What you should do:
Would you restate the entries below word for word, leaving out the images?

Recorded data:
________________
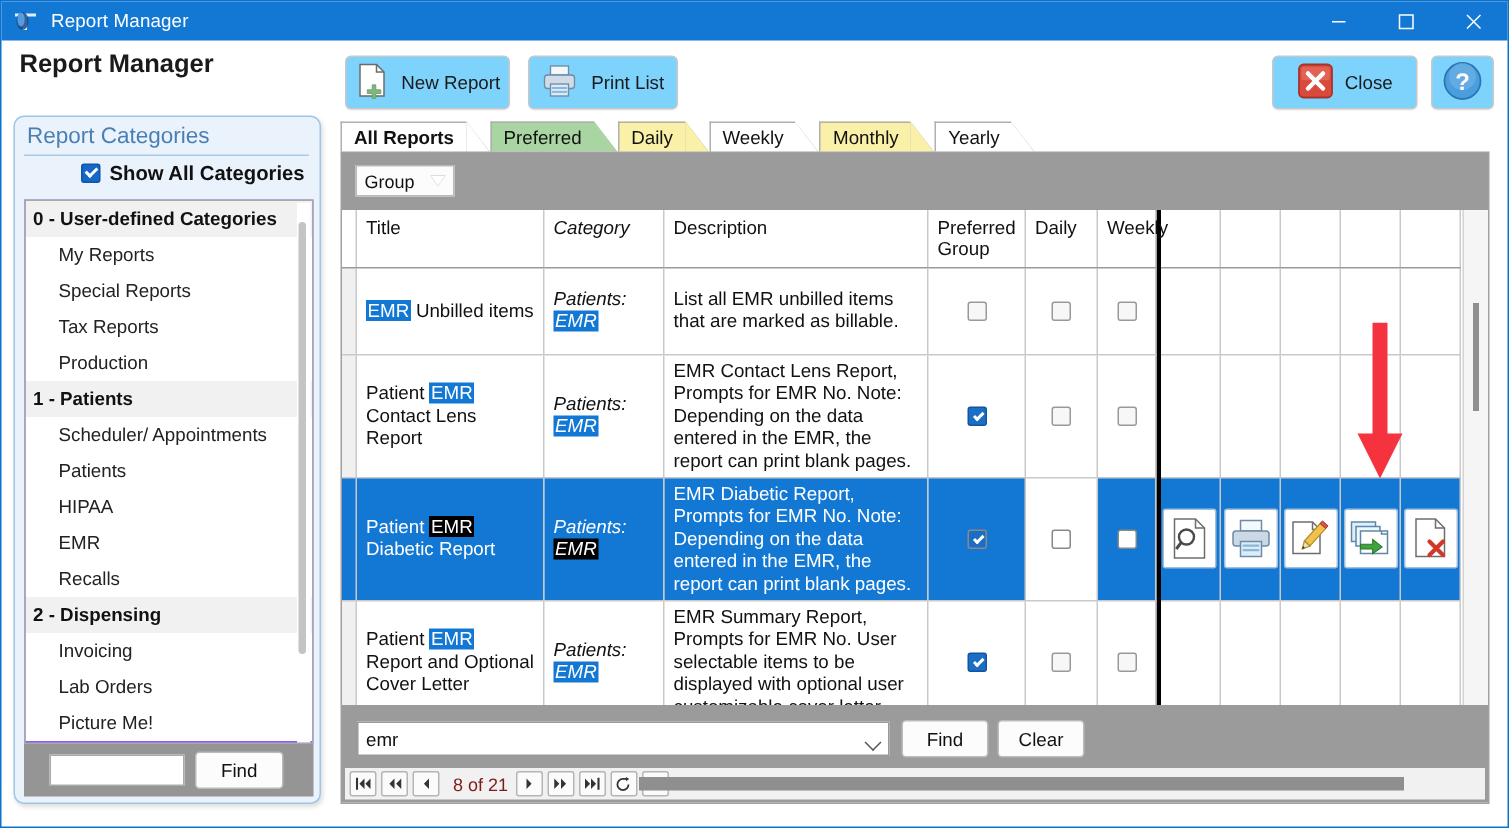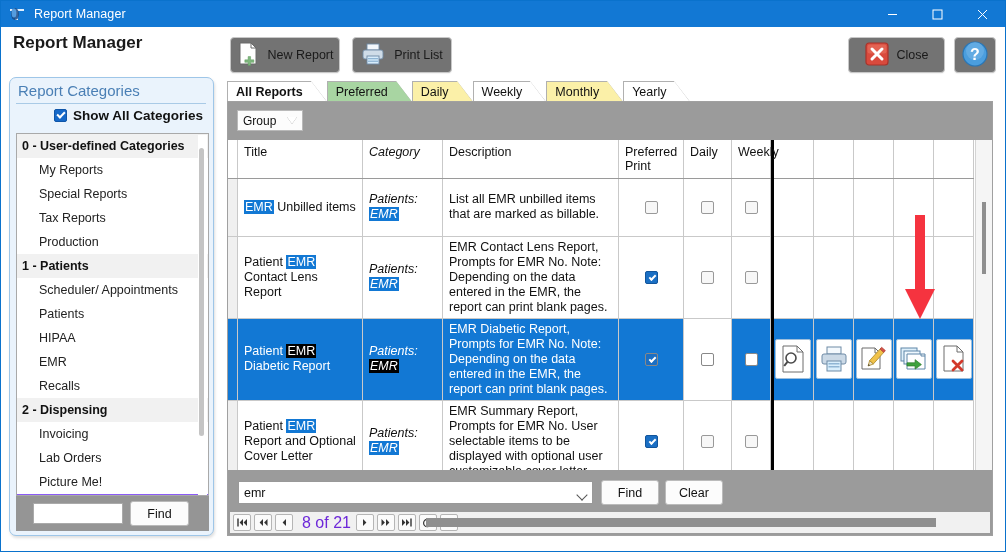--- a/index.html
+++ b/index.html
@@ -54,7 +54,7 @@
 
   .topbtn {
     position: absolute;
-    background: #737373;
+    background: #7dd3fc;
     border: 1px solid #c8c8c8;
     border-radius: 4px;
     display: flex; align-items: center; justify-content: center;

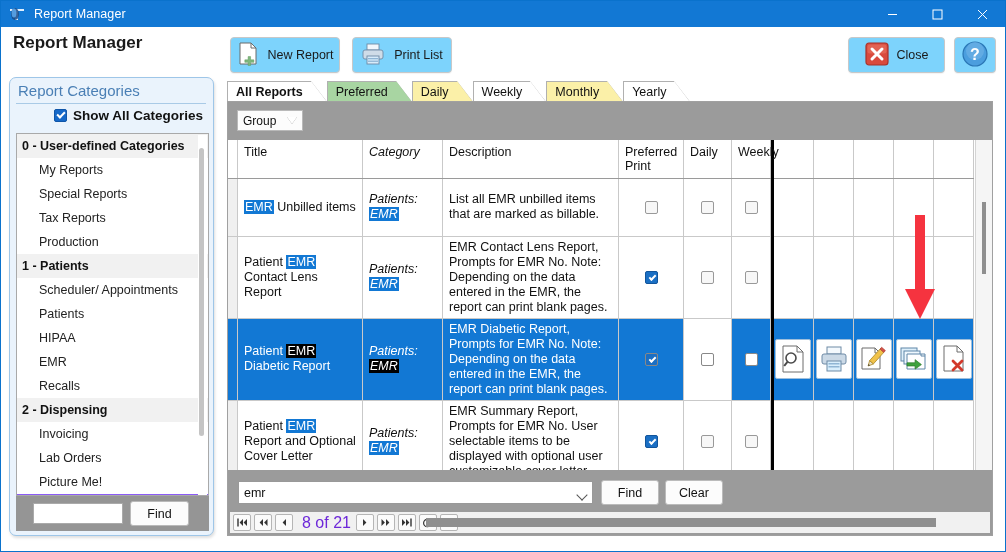--- a/index.html
+++ b/index.html
@@ -514,7 +514,7 @@
             <th class="c-title">Title</th>
             <th class="c-cat">Category</th>
             <th class="c-desc">Description</th>
-            <th class="c-pref" style="text-align:left">Preferred Print</th>
+            <th class="c-pref" style="text-align:left">Preferred Group</th>
             <th class="c-daily" style="text-align:left">Daily</th>
             <th class="c-week" style="text-align:left">Weekly</th>
             <th class="c-blackdiv"></th>

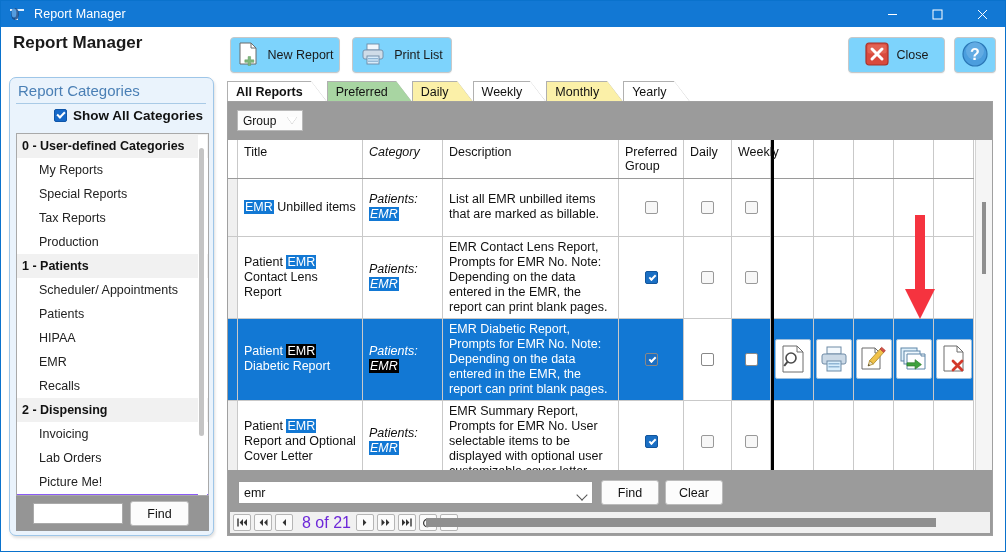--- a/index.html
+++ b/index.html
@@ -344,7 +344,7 @@
   }
   .pgtext {
     margin: 0 2px 0 9px;
-    font-size: 16px; color: #6d28d9;
+    font-size: 12px; color: #7f1d1d;
   }
   .pgscroll {
     position: absolute; left: 196px; top: 6px;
________________
Result of the exercise:
--- a/index.html
+++ b/index.html
@@ -54,7 +54,7 @@
 
   .topbtn {
     position: absolute;
-    background: #737373;
+    background: #7dd3fc;
     border: 1px solid #c8c8c8;
     border-radius: 4px;
     display: flex; align-items: center; justify-content: center;

--- a/index.html
+++ b/index.html
@@ -514,7 +514,7 @@
             <th class="c-title">Title</th>
             <th class="c-cat">Category</th>
             <th class="c-desc">Description</th>
-            <th class="c-pref" style="text-align:left">Preferred Print</th>
+            <th class="c-pref" style="text-align:left">Preferred Group</th>
             <th class="c-daily" style="text-align:left">Daily</th>
             <th class="c-week" style="text-align:left">Weekly</th>
             <th class="c-blackdiv"></th>

--- a/index.html
+++ b/index.html
@@ -344,7 +344,7 @@
   }
   .pgtext {
     margin: 0 2px 0 9px;
-    font-size: 16px; color: #6d28d9;
+    font-size: 12px; color: #7f1d1d;
   }
   .pgscroll {
     position: absolute; left: 196px; top: 6px;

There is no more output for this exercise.